Carl von Schirach was the son of American citizen Karl Friedrich von Schirach (1842–1917), a US Army soldier who fought in the American Civil War on the Union side. As a first lieutenant he lost his leg at the Second Battle of Bull Run. He was an honour guard at President Abraham Lincoln's funeral in 1865, and returned to active service with an artificial leg made of cork. He was promoted to captain in 1867, and retired in 1870. He received the title of Major Retired in 1904. Friedrich Karl's father Karl Benedikt von Schirach (1790–1864) had emigrated to the United States in 1855.

In 1869 Friedrich Karl married Elisabeth Baily Norris (1833–1873) (also spelled Elizabeth), a member of a prominent Philadelphia family. Her father was Richard Norris of Norris Locomotive Works. They moved to Germany in February 1871. They had several children including Carl von Schirach and composer Friedrich Wilhelm von Schirach.
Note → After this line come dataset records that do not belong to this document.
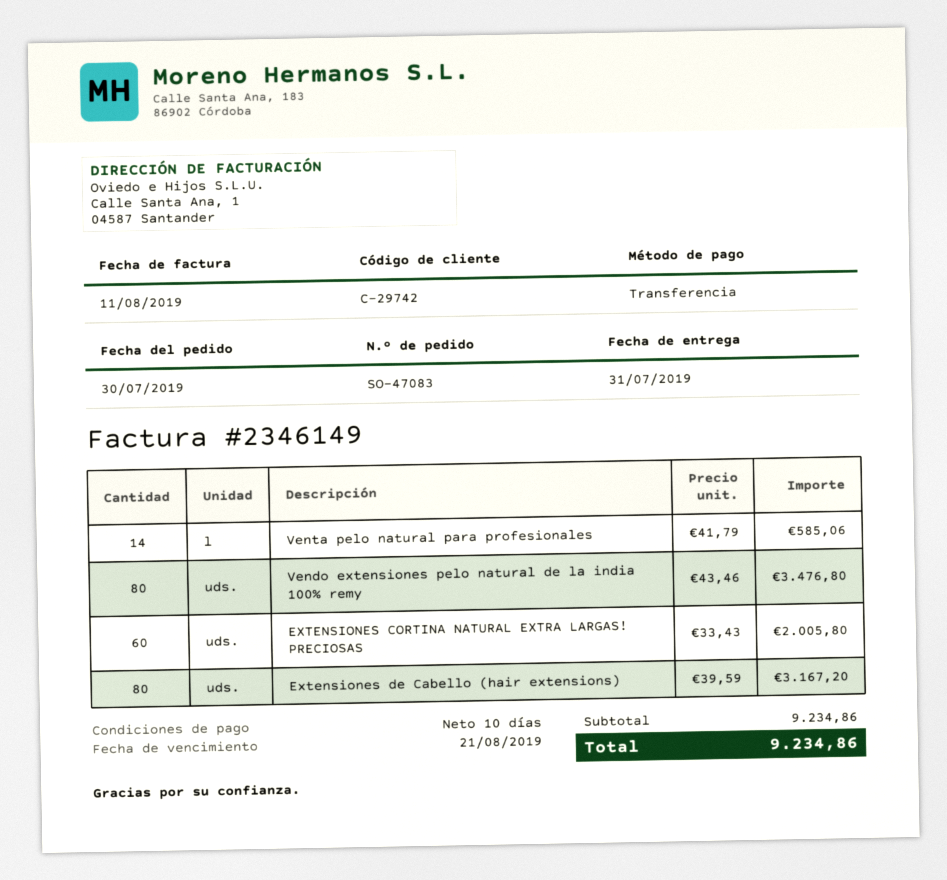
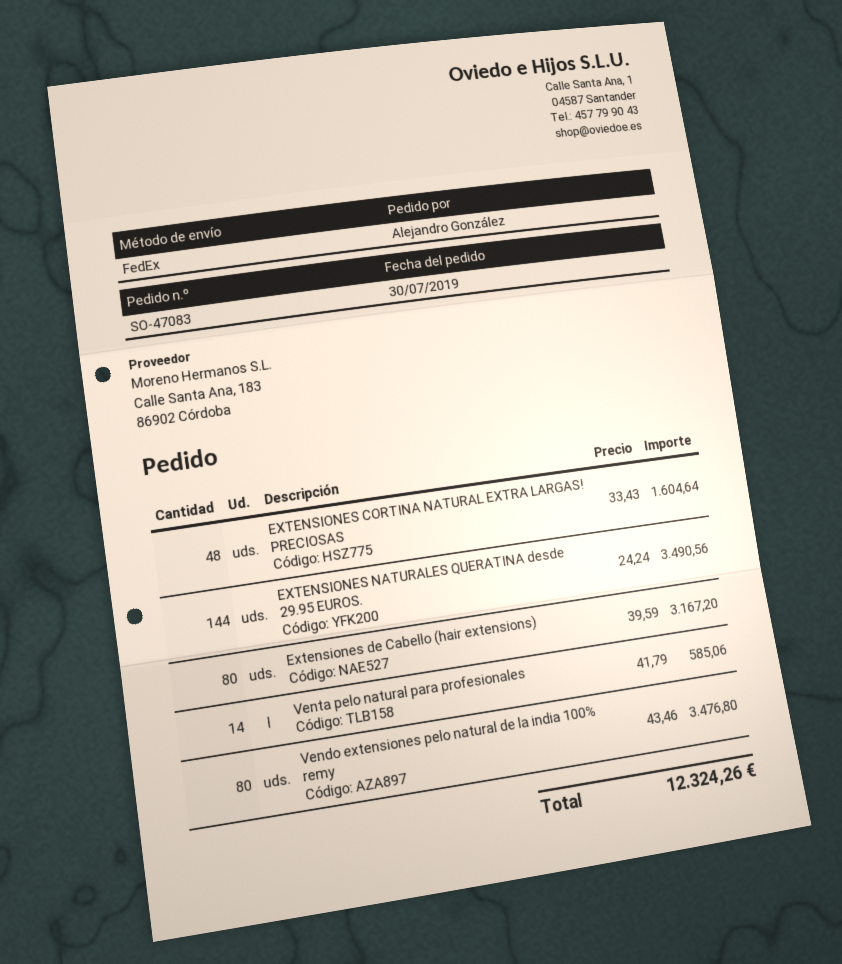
EXTENSIONES CORTINA NATURAL EXTRA LARGAS! PRECIOSAS: 60 x 33.43 = 2005.80 -> 48 x 33.43 = 1604.64
EXTENSIONES NATURALES QUERATINA desde 29.95 EUROS.: none -> 144 x 24.24 = 3490.56
total: 9234.86 -> 12324.26

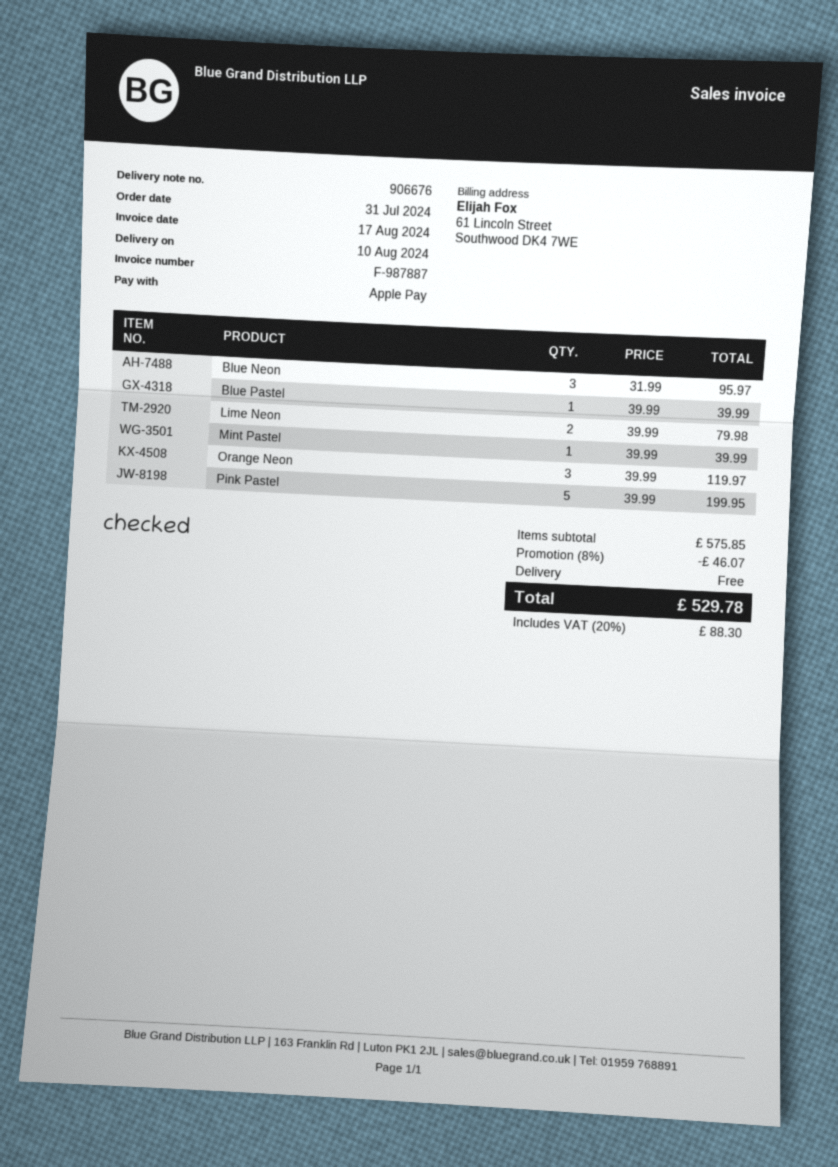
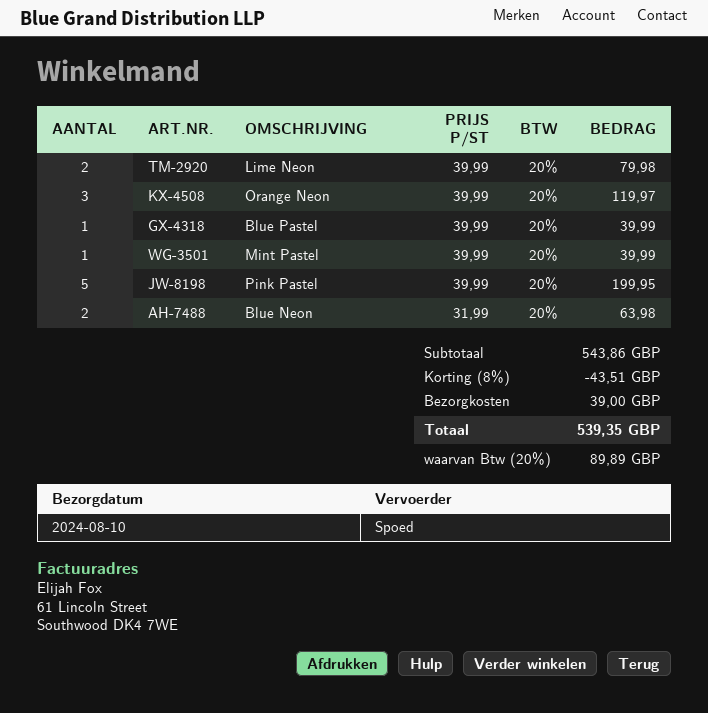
Blue Neon: 3 x 31.99 = 95.97 -> 2 x 31.99 = 63.98
subtotal: 575.85 -> 543.86
discount: 8% = 46.07 -> 8% = 43.51
shipping: 0.00 -> 39.00
tax: 20% = 88.30 -> 20% = 89.89
total: 529.78 -> 539.35

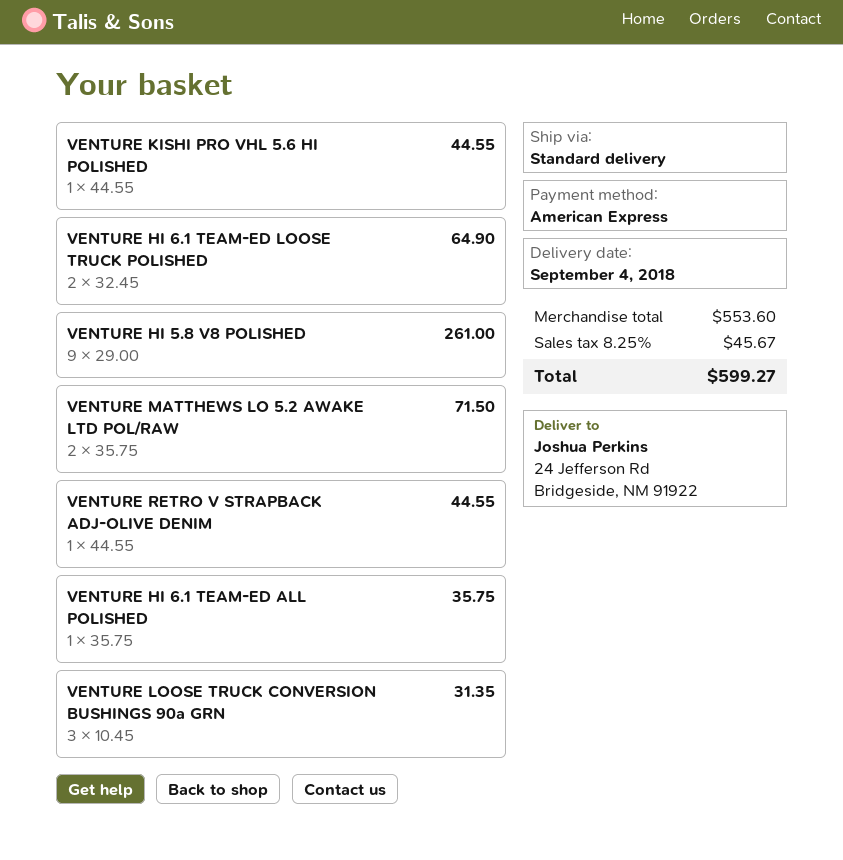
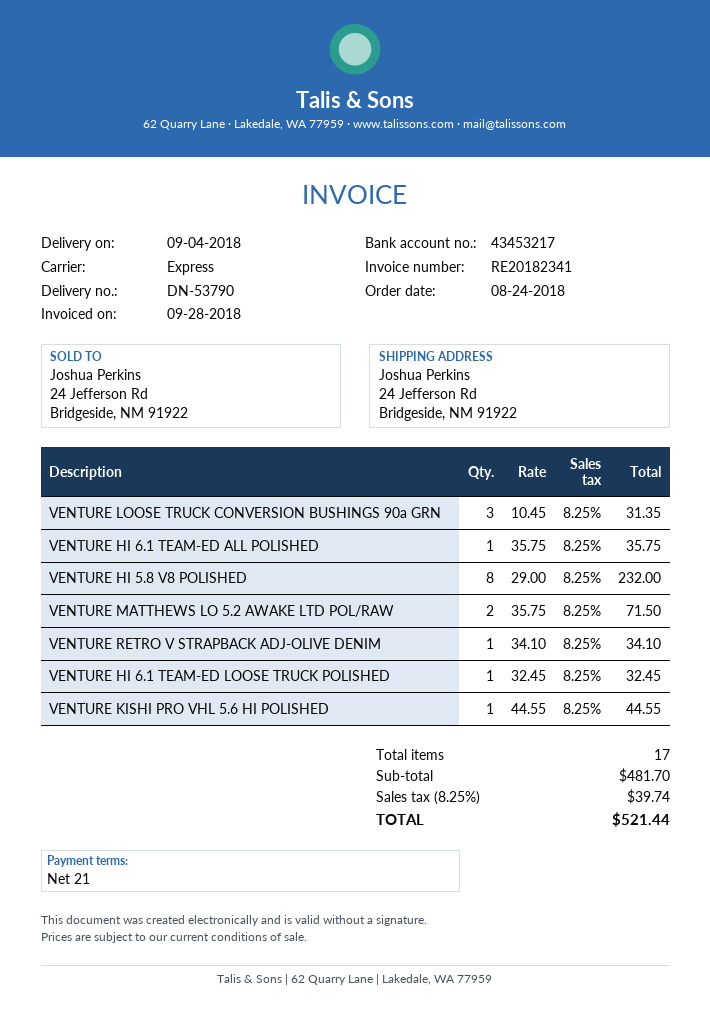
shipping method: standard -> express
VENTURE HI 6.1 TEAM-ED LOOSE TRUCK POLISHED: 2 x 32.45 = 64.90 -> 1 x 32.45 = 32.45
VENTURE HI 5.8 V8 POLISHED: 9 x 29.00 = 261.00 -> 8 x 29.00 = 232.00
VENTURE RETRO V STRAPBACK ADJ-OLIVE DENIM: 1 x 44.55 = 44.55 -> 1 x 34.10 = 34.10
subtotal: 553.60 -> 481.70
tax: 8.25% = 45.67 -> 8.25% = 39.74
total: 599.27 -> 521.44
In 1896 Carl von Schirach married Emma Middleton Lynah Tillou (1872–16 July 1944), an American who also belonged to a prominent Philadelphia family. Her great-great-grandfather was Henry Middleton, who served as president of the First Continental Congress. Her great-grandmother was Henry's daughter Susannah Middleton, who married John Parker, a state senator for South Carolina who served as delegate to the Congress of the Confederation from 1786 to 1788.

Carl and Emma had four children: opera singer Rosalind von Schirach; Karl Benedikt; Viktoria Benedikta (1902–1902 or possibly 1899–1901, died of dyptheria), and Nazi youth leader Baldur von Schirach.